Piensa que el suspiro tierno
y el grito, desaparecen
en la corriente del viento.Vestida con mantos negros.
Se dejó el balcón abierto
y el alba por el balcón
desembocó todo el cielo.¡Ay yayayayay,
que vestida con mantos negros!ソレア
黒いヴェールをかぶった彼女
考える──世界はごく小さくて
心臓がとほうもなく大きいと黒いヴェールをかぶった彼女
考える──やわらかな溜息も
叫び声も消えていくと
風の流れの中へ黒いヴェールをかぶった彼女
バルコンは開かれたままで
夜明けにバルコンから
流れこんできた 全天空アーイ アイアイアイ
黒いヴェールをかぶってしまった!(長谷川四郎訳『ロルカ詩集』みすず書房より)
つい先日、非常にまとまった公式ポータルサイトwww.universolorca.comがオープンし、今後もますます人びとに読まれていくであろうロルカの作品。今なお世界中で生まれている詩人のためのオマージュ。フラメンコ、ヒターノの生、闘牛、そしてオリーブ畑の広がるグラナダの大地、ひいてはスペインに棲む魔力「ドゥエンデ」を文字の中で踊らせている詩才。私たちはこれからもロルカに目が離せないでしょう!

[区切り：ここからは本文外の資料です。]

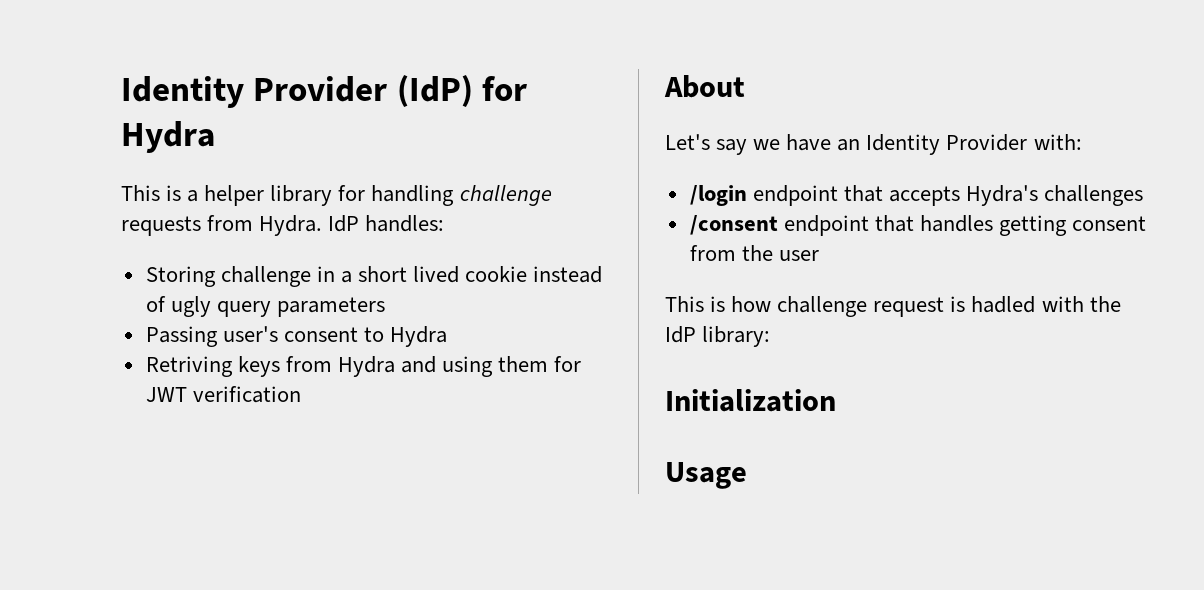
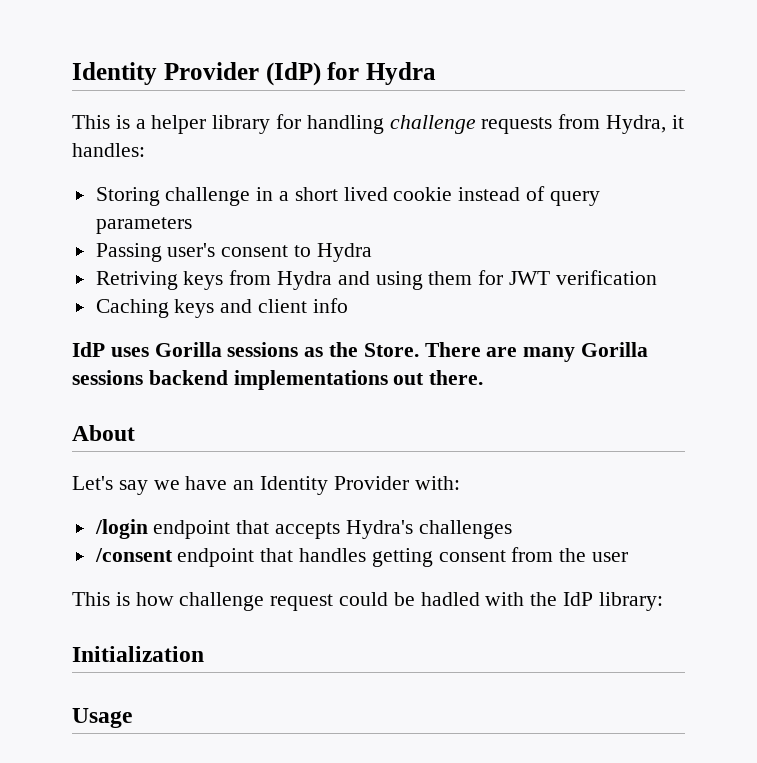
[259,215,360,236] Hydra. IdP -> [606,115,684,134] Hydra, it
[170,296,211,317] ugly -> (546, 193) none
(301, 394) none -> [95,298,348,318] [72,342,649,362] [72,370,484,390] // Caching keys and client info // IdP uses Gorilla sessions as the Store. There are many Gorilla sessions backend implementations out there.
[950,296,966,312] is -> [339,592,415,606] could be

私は、ロルカがさまざまな芸術活動を通して目指していた、ただひとつのものがあると考え、それを、「祝祭」という言葉で捉えています。彼の芸術論である「ドゥエンデの働きと、その理論」は、祝祭論として捉えられるものであり、そこで明らかにされた芸術家とは、祝祭を実現するシャーマン的役割を担う存在、とされています。